How to use Graphhopper in Spark?

I’m trying to use Graphhopper in Spark to find routes from a very large data set. Does anyone know of any documentation/examples for doing this?

Alternatively, some specific questions which I’m stuck with:

  • calling importOrLoad is unlikely to work as it’s referring to a folder on a single filesystem (which clearly won’t work distributed, but also means there might be problems with the locks used.) It’d work best in Spark if I could have my *.pbf file in HDFS … but I’m not sure how I’d get that to work in Graphhopper.
  • alternatively it seems I could serialize a Graphhopper instance (with the OSM info already loaded), but I’m not sure if that’s possible …

PS - I’ve managed to get it running in Spark as a non-distributed task, but that’s not too useful.

I’ve no experience with Spark but HDFS is just a distributed file system - why not put the GraphHopper folder there? E.g. run importOrLoad for one GraphHopper and then a graphhopper folder is created and you can then use the distributed nature of HDFS. I.e. other GraphHopper instances do not need to import the OSM data again and will just load the data from the folder into the RAM. You can even tell GH to avoid writing to this folder just to make sure or if the FS is read only (hopper.setAllowWrites(false))

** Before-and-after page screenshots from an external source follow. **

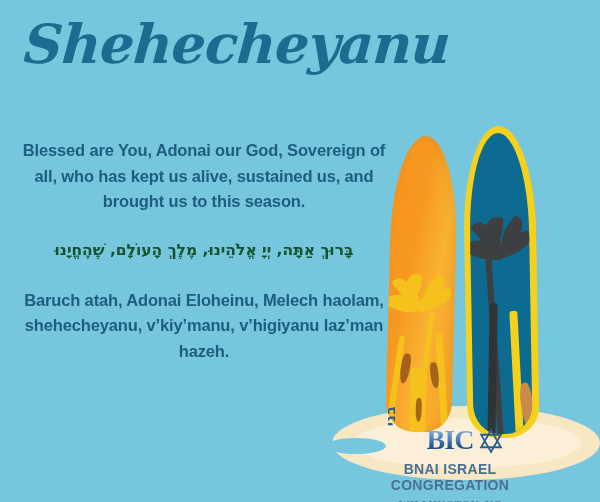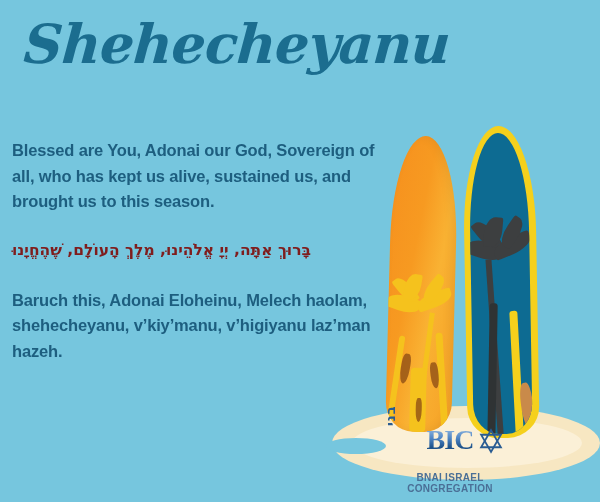"Blessed are You, Adonai our" #textblock { text-align: left -> center }
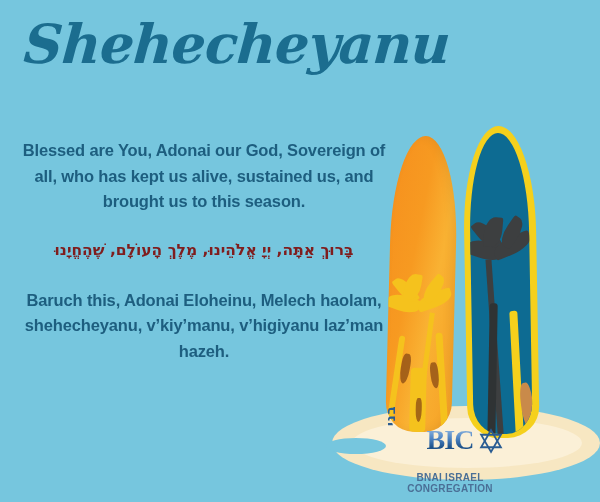"בָּרוּךְ אַתָּה, יְיָ אֱלֹהֵינוּ, מֶלֶךְ" .para-he { color: #7f1d1d -> #14532d }
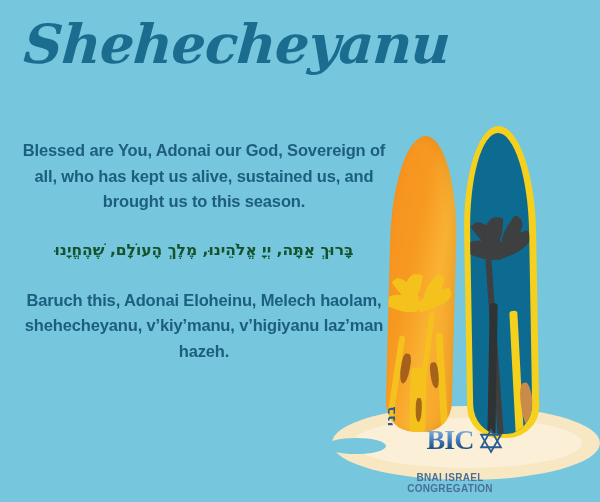"Baruch this, Adonai Eloheinu, Melech" div.para-tr { text: this -> atah }
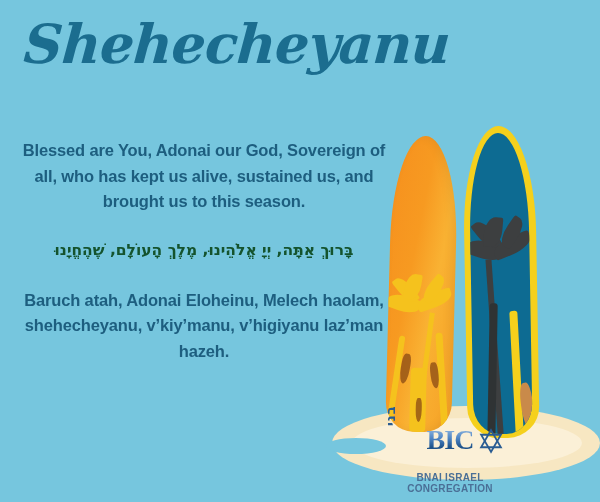"BNAI ISRAEL CONGREGATION" #logo-l1 { font-size: 10px -> 14px; margin-top: 12px -> 1px }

Admittedly I’m new to HDFS/Spark too, but the “problem” is that it’s not exactly like a distributed file system - e.g. the data is split into chunks (which may be on different machines). GH/Java’s loading (which assumes a normal filesystem) probably won’t work in this case. However, I suspect it’s tweakable, so maybe I’ll try to write a new DataReader which handles this. Alternatively, I may be able to just “broadcast” the graph - I’ll have to see.

I will update here with any progress.

Any updates on the progress for making graphhopper running in spark?

I managed to get it working, but it was pretty painful and ugly. I’m sure it shouldn’t be too hard to tweak graphhopper to make it all a little easier … but I’d need to be more familiar with the internals.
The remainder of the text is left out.